The armchair in the computer alcove was so big there was room for a small child on either side of her. And this was no alcove, really, it was an area as big as her own apartment, enclosed by plants and low bookshelves, with two computers and a copier and two fax machines on a counter of grainy stone. It was part of the same room where the girls were, but Angie was some distance away from them. The whole center of the house was laid out in an open design, with divisions suggested by slate inlays in the shining maple floor. You could lose your balance out there, as if you had wandered into a bullring.

Tropical plants in stone tubs marked the inlays at either end. Most of the lake-facing front of the house was glass, and four skylights poured light on the tall, muscular plants and the area rugs and scattered islands of furniture.

This was a famously dark, rainy city, but in her daughter's house you would think you were out on the lake in some kind of a glass atrium. Maybe on a cruise ship, where you could unwrap yourself behind a palm and quickly slip out of sight in a warm pool. Angie had been on a cruise, to Mexico. Her daughter had sent her on it, along with Bill Diehl. “Why not take your pal Bill.” That was what Pat called him the whole time he shared Angie's place. “The car salesman,” she called him after he moved out and got married, although Bill didn't sell cars, he sold boats, a harder job, more uncertain.

Bill was sixty-some, a few years younger than Angie, but Angie's friend Terri, the one he married, had just hit her forties. Angie was the godmother of their baby girl. “Well, you remember Terri,” Angie had said when she called Pat, after she sent Bill off in the U-Haul with his couch and his cat, “how pretty she is.” She was half hoping Pat would offer up some female curse and half relieved that she did not. “And beauty is everything,” Angie went on. She liked a conversation that would go from there, even an argument. She would have welcomed “Beauty is nothing!” or “Are you kidding? We're talking about sex!” so that she could reaffirm her hospital vow to keep clear of the negative and appreciate everything. “I'm not making excuses for Bill. It was one of those things.”

“Right,” said Pat. In the past she would have said to Angie, “What's with these men? Why is this the story of your life?” But by the time the godchild came along, Pat was no longer making painful or intimate remarks to her. “I don't know about my daughter these days,” Angie said to Terri and Bill. Terri had placed the baby in Angie's arms and she brought its wide-eyed face close to hers. “What do you think? Think maybe aliens took my girl and sent a copy?” But what happened with Pat is a secret, she thought. A secret from me because I was the mother.

The metal stairs at either end of the huge room were like the companionways on a ship. Guests, if there were any guests, climbed up
them to the second-floor wings, where they could settle into one of the balcony rooms, or the suite with its own kitchen, where Angie would have been staying on this visit except for the fact that her daughter had taken one look at her and said, “Wait, I'm going to put you in the little courtyard room down here. Rika, ask Cham to make up that bed.”

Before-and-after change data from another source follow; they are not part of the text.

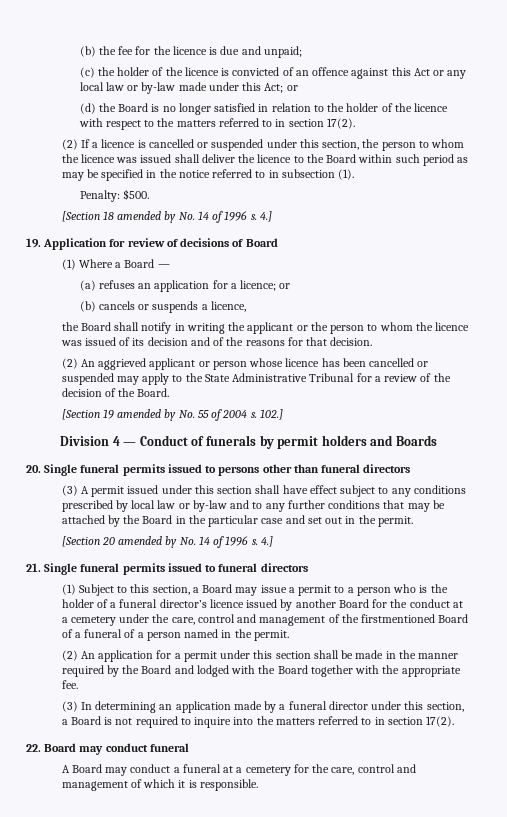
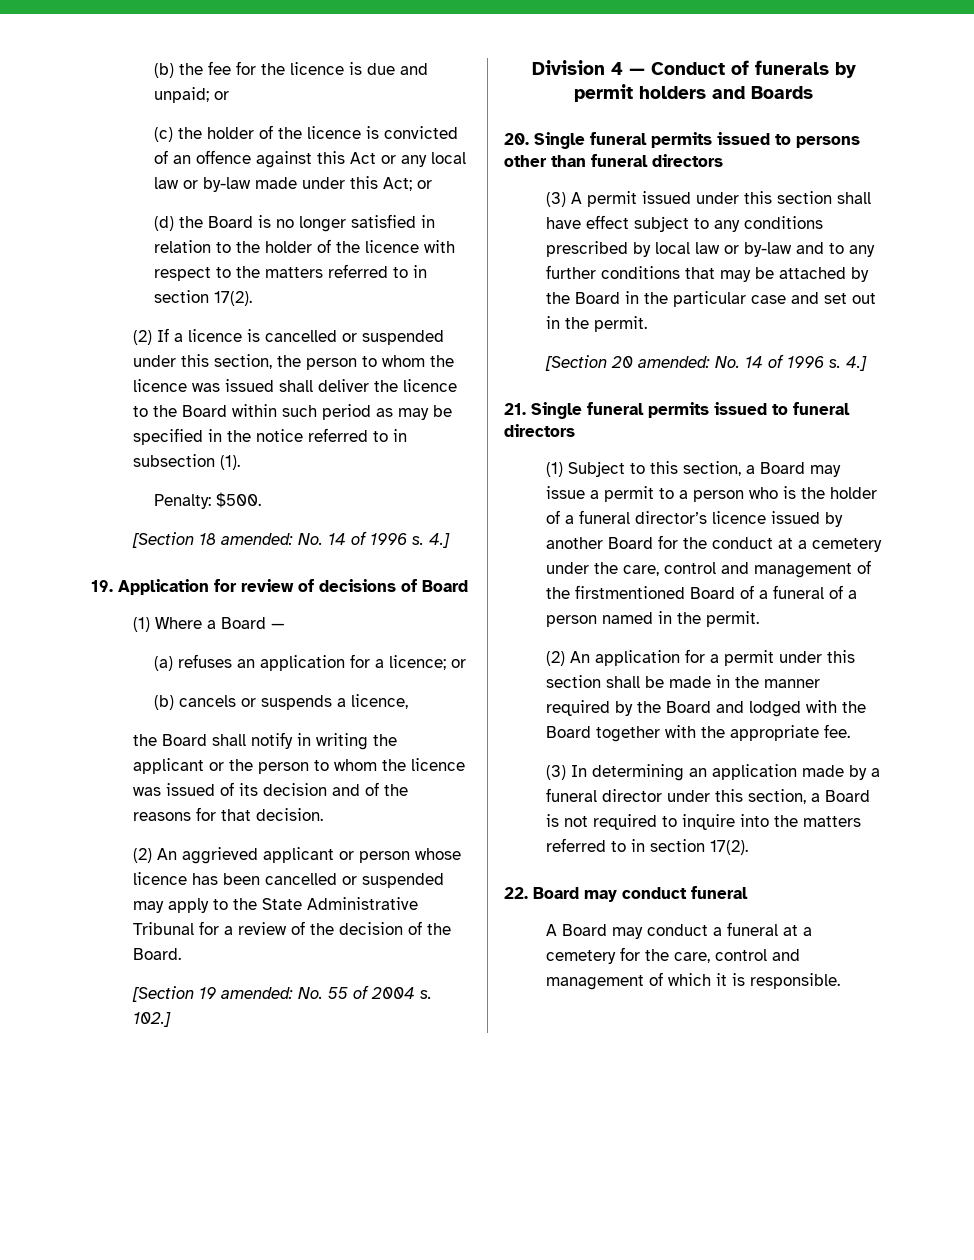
- (b) the fee for the licence is due and unpaid;
+ (b) the fee for the licence is due and unpaid; or
- [Section 18 amended by No. 14 of 1996 s.
+ [Section 18 amended: No. 14 of 1996 s.
- [Section 19 amended by No. 55 of 2004 s.
+ [Section 19 amended: No. 55 of 2004 s.
- [Section 20 amended by No. 14 of 1996 s.
+ [Section 20 amended: No. 14 of 1996 s.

Erika's bedroom was up the metal stairs. Angie had an idea it was something to see, but she had not yet had a look at it. She had tried to, going up hanging onto both rails. At the top a metal walkway ran the length of the great room, a sort of open-work bridge. When she got close to the top she turned and sat down to rest. She waved to Pat, who said, “Come down. Now. And hold on.”

Pat said the previous owner, a man whose company had done business with hers, had hardly finished remodeling the house in this semi-industrial style when he retired and moved to Hawaii. He had left a full wine cellar behind. “Well, sure I will, I'll have a glass of wine,” Angie said.

“Oh,” said Pat. “Sure. I never think of it.”

“Red wine is good for me. And you said he was going to live here all by himself?”